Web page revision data

Start of Block

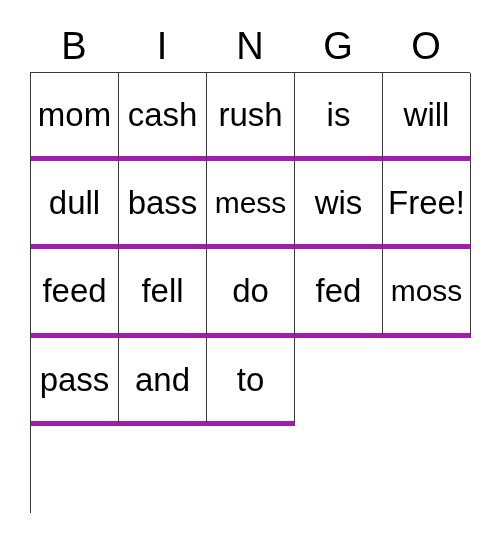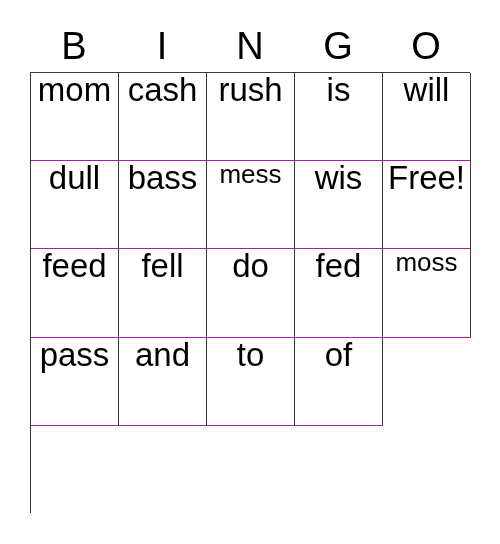"mom" .cell { align-items: flex-start -> center; border-bottom: 1px solid #a21caf -> 5px solid #a21caf }
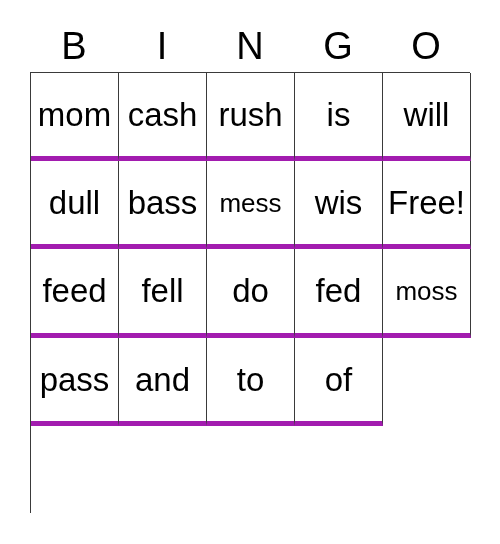"mess" .cell-text.shrink { font-size: 26px -> 30px }
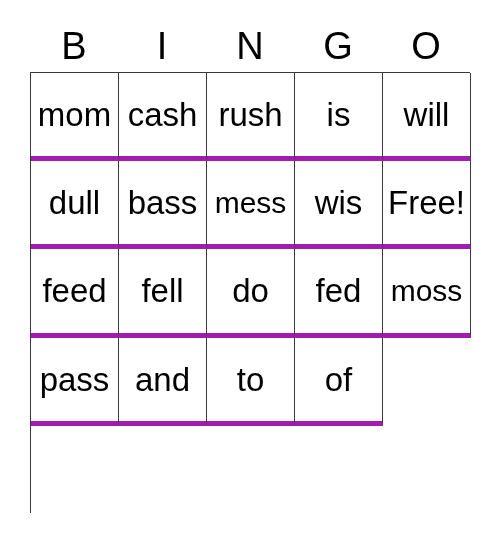"of" div.cell { html: <div> <span>of</span> </div> -> none }
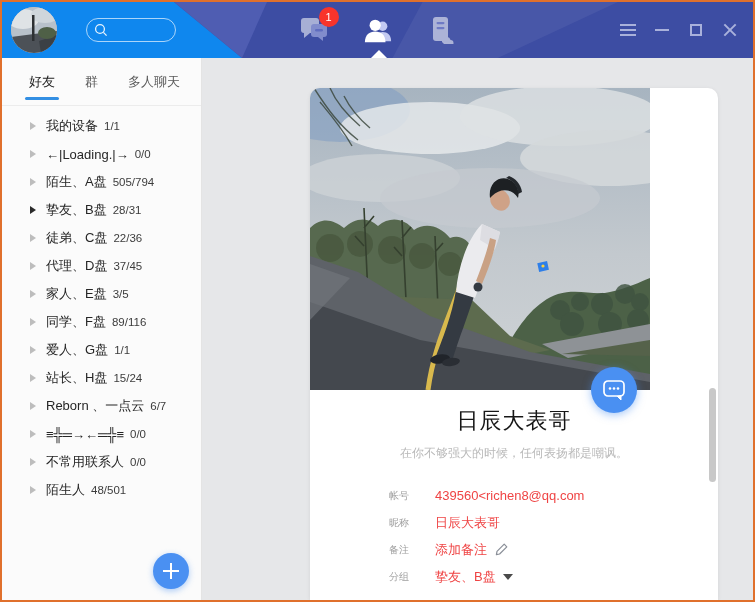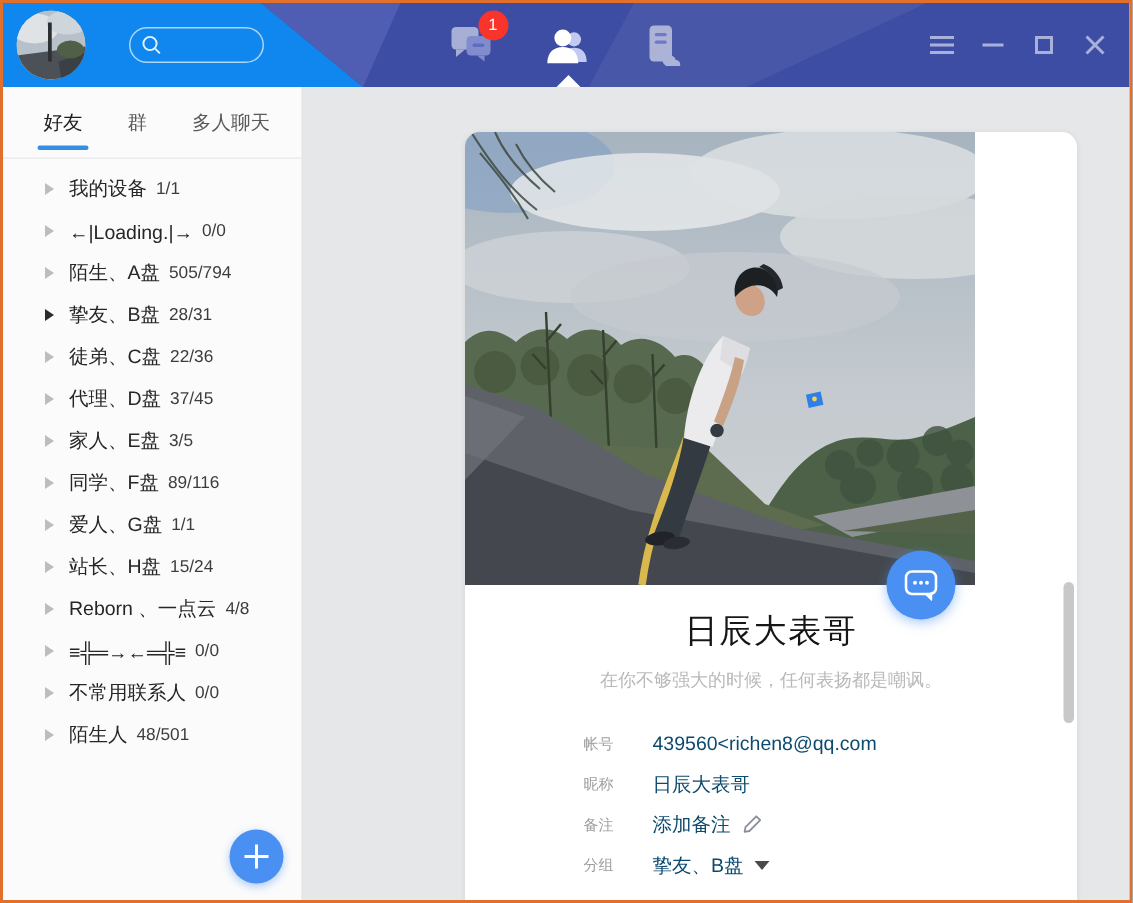"4/8" span.group-count { text: 4/8 -> 6/7 }
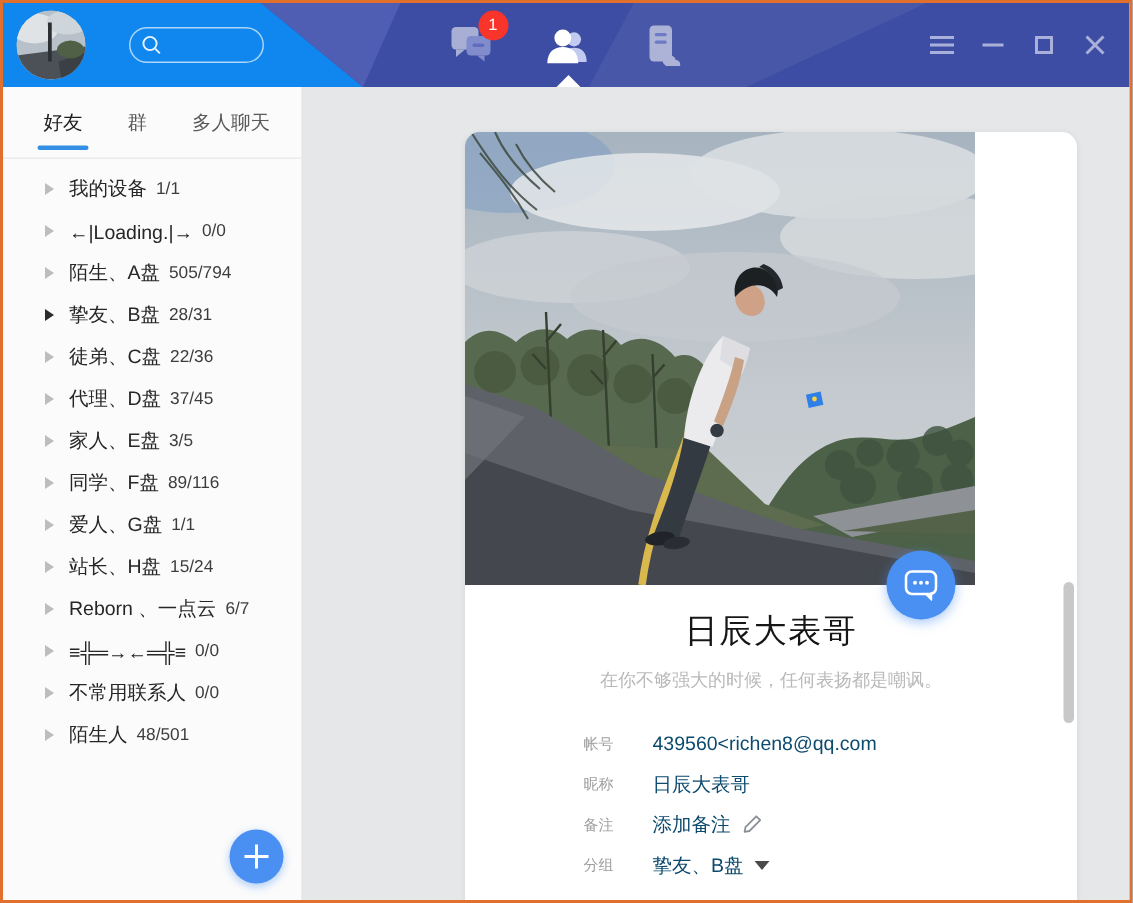"439560<richen8@qq.com" .field-value { color: #0c4a6e -> #ef4444 }
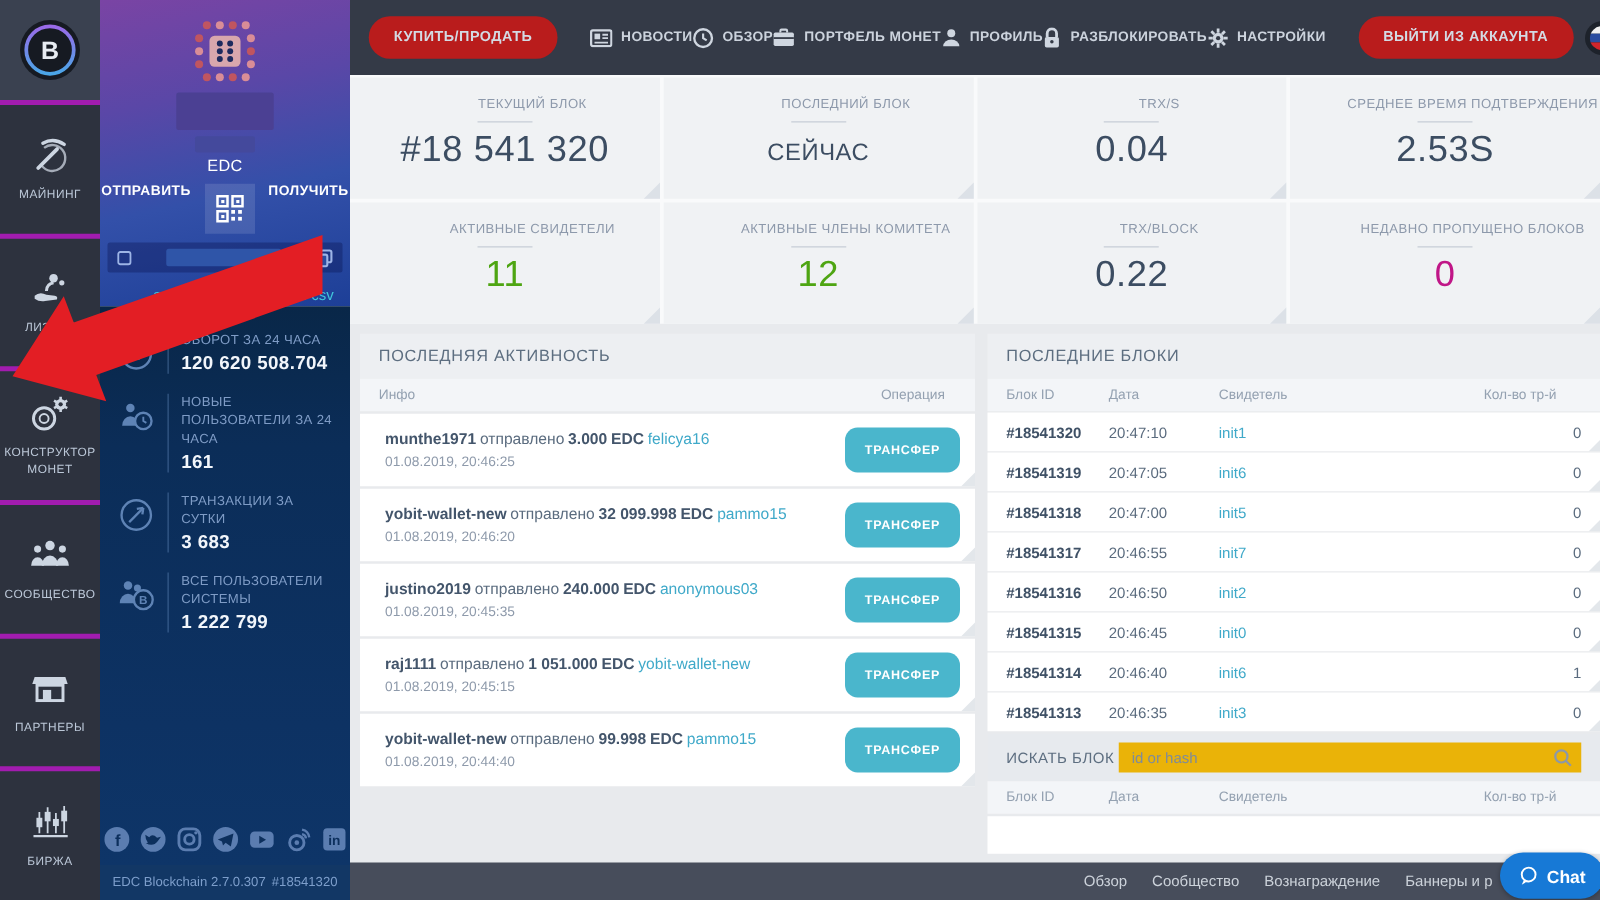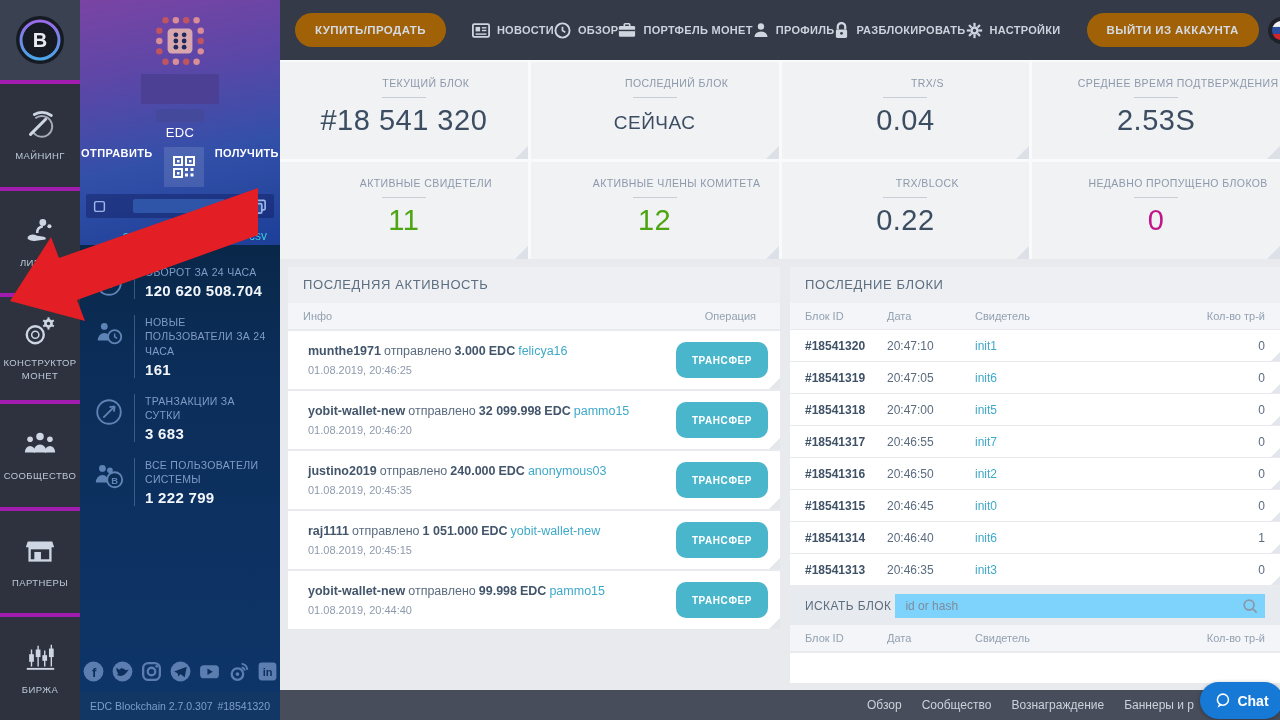"КУПИТЬ/ПРОДАТЬ" .pill { background: #a16207 -> #b91c1c }
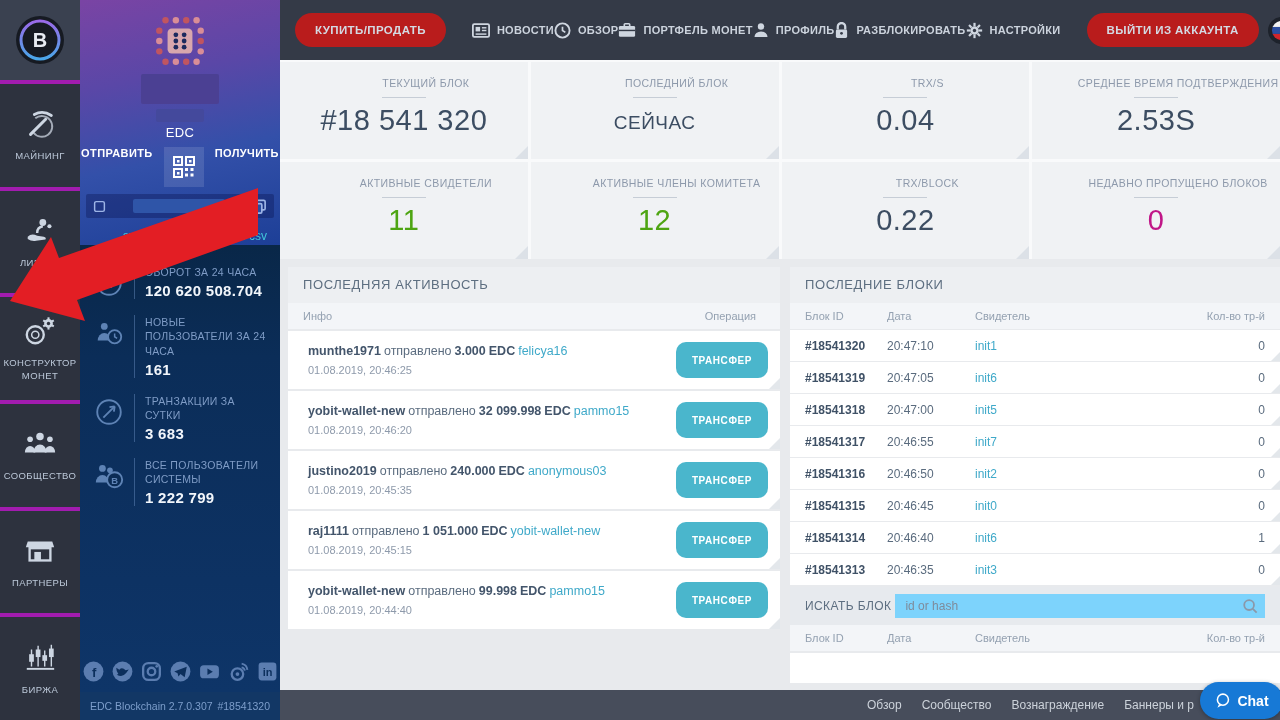"Кол-во тр-й" .blk-header span:last-child { text-align: right -> none }
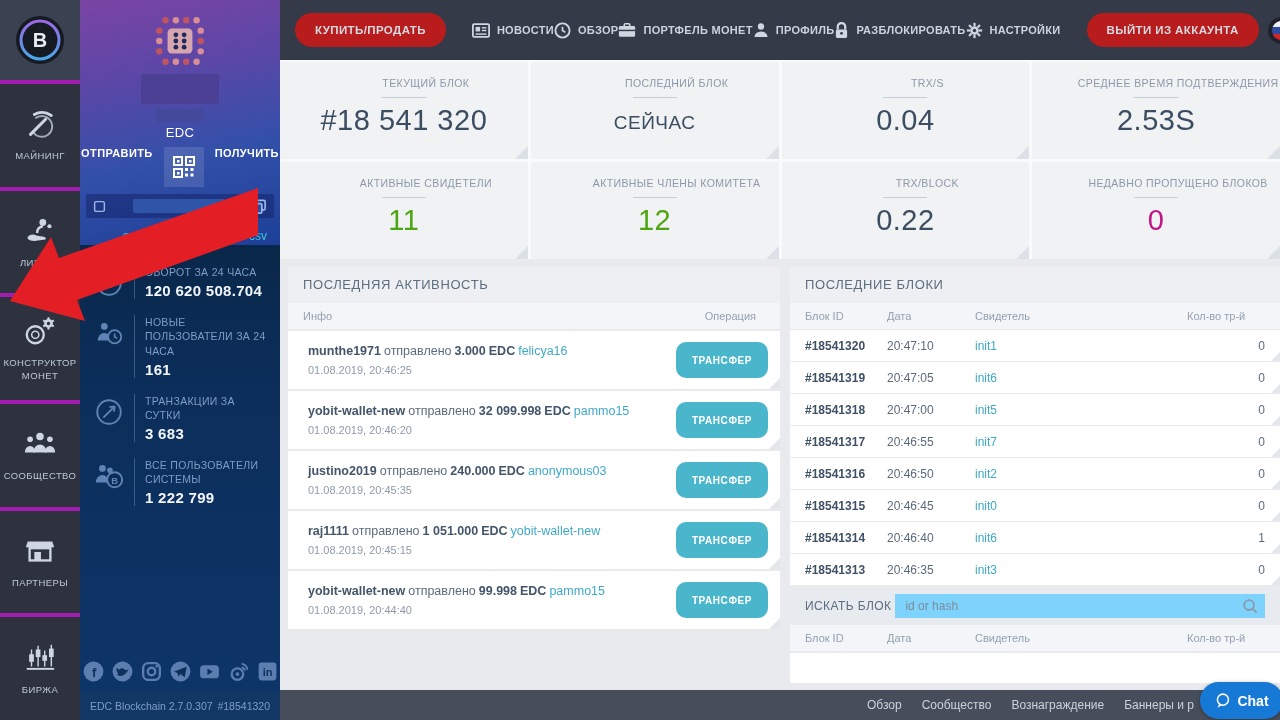"id or hash" .search-box input { background: #7dd3fc -> #eab308 }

End of Block

_Task objective_
When you transcribe the entries above, begin at their first line, end with the line containing "text-align: right ->", and copy each line exactly without any picture.

_Response to this task_
"mom" .cell { align-items: flex-start -> center; border-bottom: 1px solid #a21caf -> 5px solid #a21caf }
"mess" .cell-text.shrink { font-size: 26px -> 30px }
"of" div.cell { html: <div> <span>of</span> </div> -> none }
"4/8" span.group-count { text: 4/8 -> 6/7 }
"439560<richen8@qq.com" .field-value { color: #0c4a6e -> #ef4444 }
"КУПИТЬ/ПРОДАТЬ" .pill { background: #a16207 -> #b91c1c }
"Кол-во тр-й" .blk-header span:last-child { text-align: right -> none }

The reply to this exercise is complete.